Literature review: nuclear factor kappa B (NF-κB) regulation in human cancers mediated by ubiquitin-specific proteases (USPs)

BACKGROUND AND OBJECTIVE: The nuclear factor kappa B (NF-κB) consists of a group of transcription factors of which its dysregulation is responsible for diseases such as inflammation and cancer. Ubiquitin-specific proteases (USPs) are the most prominent group among the deubiquitinases (DUBs). Their functions include control of protein stability and regulation of signaling transduction. The association between NF-κB activity and human cancer progression is evident. Still, the role of USPs in the NF-κB regulation in human cancers, especially prostate cancer, is not well understood. This review discusses on the role of USP-mediated regulation of the canonical NF-κB signaling pathway in human cancers and provides a prospect of future studies in prostate cancers. METHODS: Within the biomedical literature database, PubMed, our review team searched for keywords including USP, NF-κB signaling pathway, cancer, prostate cancer, and specific USPs such as USP1, USP2, USP3, etc. These keywords were used individually or in combinations.
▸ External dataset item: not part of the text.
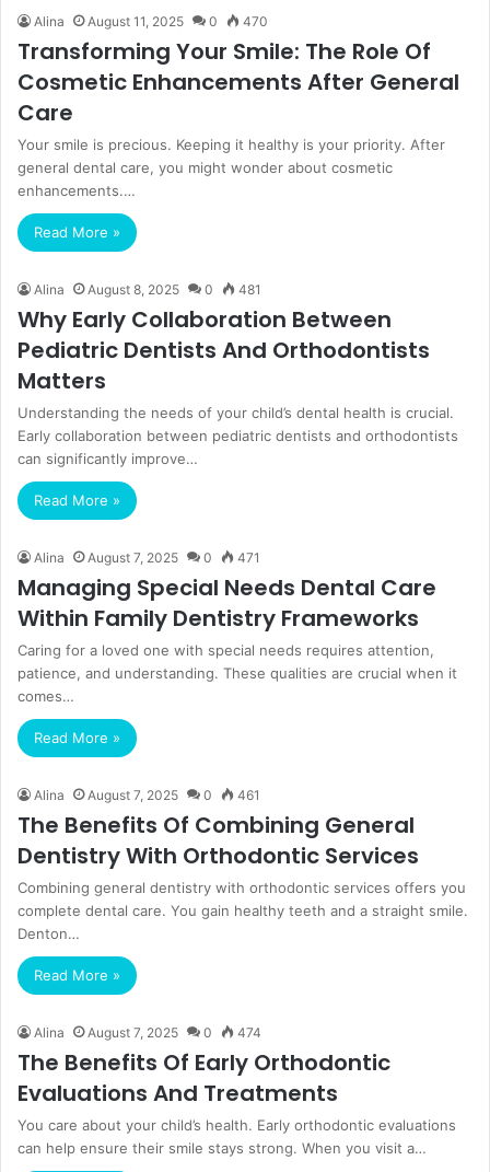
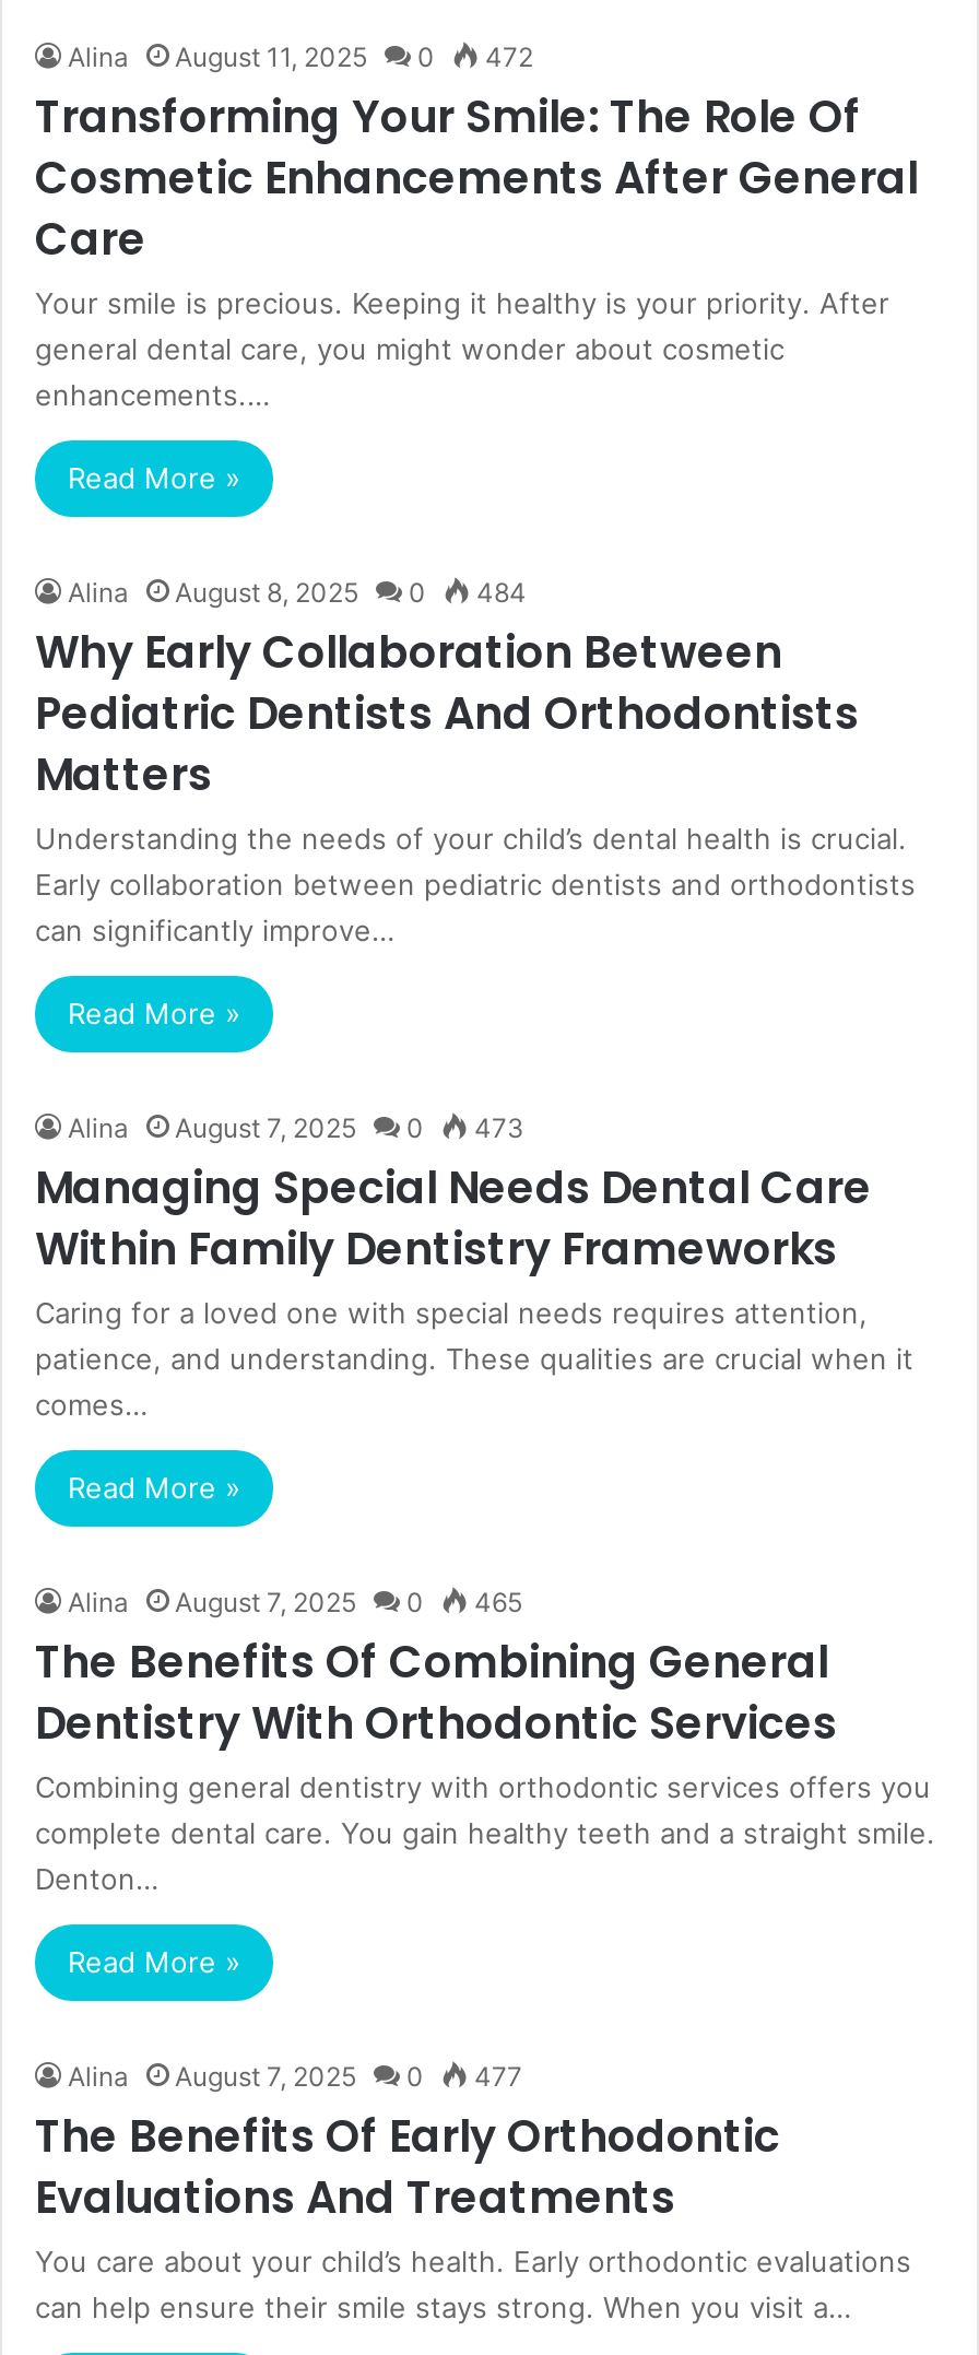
[34,13,268,30] Alina August 11, 2025 0 470 -> [68,40,533,73] Alina August 11, 2025 0 472
[34,281,261,298] Alina August 8, 2025 0 481 -> [68,576,527,609] Alina August 8, 2025 0 484
[34,549,260,566] Alina August 7, 2025 0 471 -> [68,1111,524,1144] Alina August 7, 2025 0 473
[34,787,260,803] Alina August 7, 2025 0 461 -> [68,1586,522,1618] Alina August 7, 2025 0 465
[34,1024,261,1041] Alina August 7, 2025 0 474 -> [68,2060,522,2093] Alina August 7, 2025 0 477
After screening, only mechanistic studies and articles reporting the subsequent changes in cellular behaviors were included for full-text review. KEY CONTENT AND FINDINGS: Most USPs function primarily as DUBs to regulate the canonical NF-κB signaling pathway. The typical K48- and K63-linked DUB activities of USPs are the best understood. These USPs are positive and negative regulators of the NF-κB activity. However, their DUB activities against polyubiquitin chains with atypical linkages have not yet been extensively studied. Furthermore, some USPs can regulate the canonical NF-κB signaling pathway via ubiquitin-independent mechanisms. CONCLUSIONS: In the regulation of the canonical NF-κB pathway, the USPs function primarily as DUBs, but they also regulate the p65/p50 by ubiquitin-independent mechanisms. Generally, in human cancer models, USP-mediated elevation and suppression of p65/p50 activity lead to more or less malignant cellular behaviors, respectively. Given the currently unbalanced focus on K48- and K63-linked DUB activities and the context-dependent function of USPs, future research of USP-mediated NF-κB regulation in human cancers should invest more in the DUB activities against the atypical polyubiquitin chains and test known mechanisms in different cancer models.